FourierTransform(f(x), x, k) + k**2 FourierTransform(f(x), x, k)

Is there a way to tell sympy it's save to make this simplification because I expect f(x) -> 0 as x goes to infinity?

If not, what would be the cleanest way to make the substitution?


Solution

  • The simple reason Sympy doesn't do this is that it's not implemented yet.
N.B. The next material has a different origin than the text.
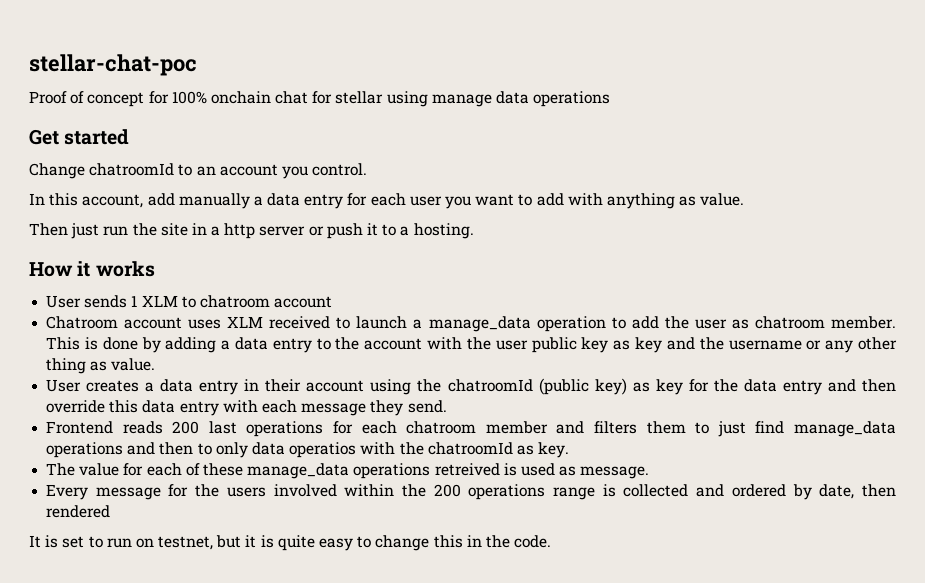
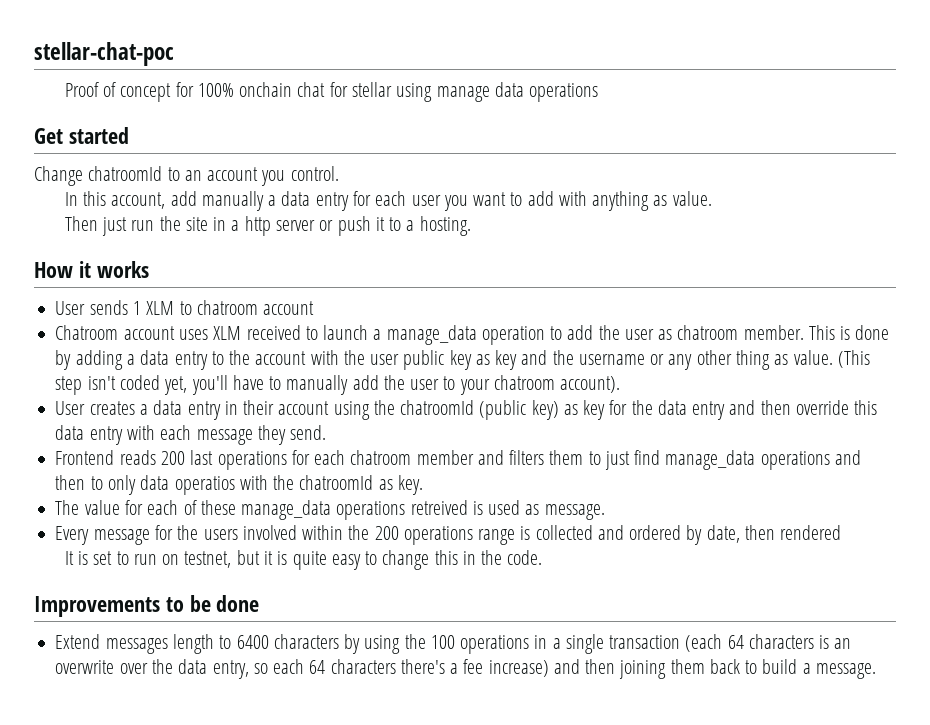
+ (This step isn't coded yet, you'll have to manually add the user to your chatroom account).
+ Improvements to be done
+ Extend messages length to 6400 characters by using the 100 operations in a single transaction (each 64 characters is an overwrite over the data entry, so each 64 characters there's a fee increase) and then joining them back to build a message.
As a workaround for now, you can manually replace the FourierTransform of the derivative with a multiplication:

    from sympy import Wild, FourierTransform, Derivative
    a, b, c = symbols('a b c', cls=Wild)
    G.replace(
        FourierTransform(Derivative(a, b, b), b, c),
        c**2 * FourierTransform(a, b, c)
    )
    

    As far as I know, Sympy doesn't offer a pattern that matches an arbitrary number of arguments, so you can't have a single pattern that matches Derivative(f(x), x), Derivative(f(x), x, x), Derivative(f(x), x, x, x), and so on. You could get around that by using the function-function form of replace(), but if you know what order of derivative you're dealing with, it's probably simpler to just put in that many bs explicitly, as I did in the example.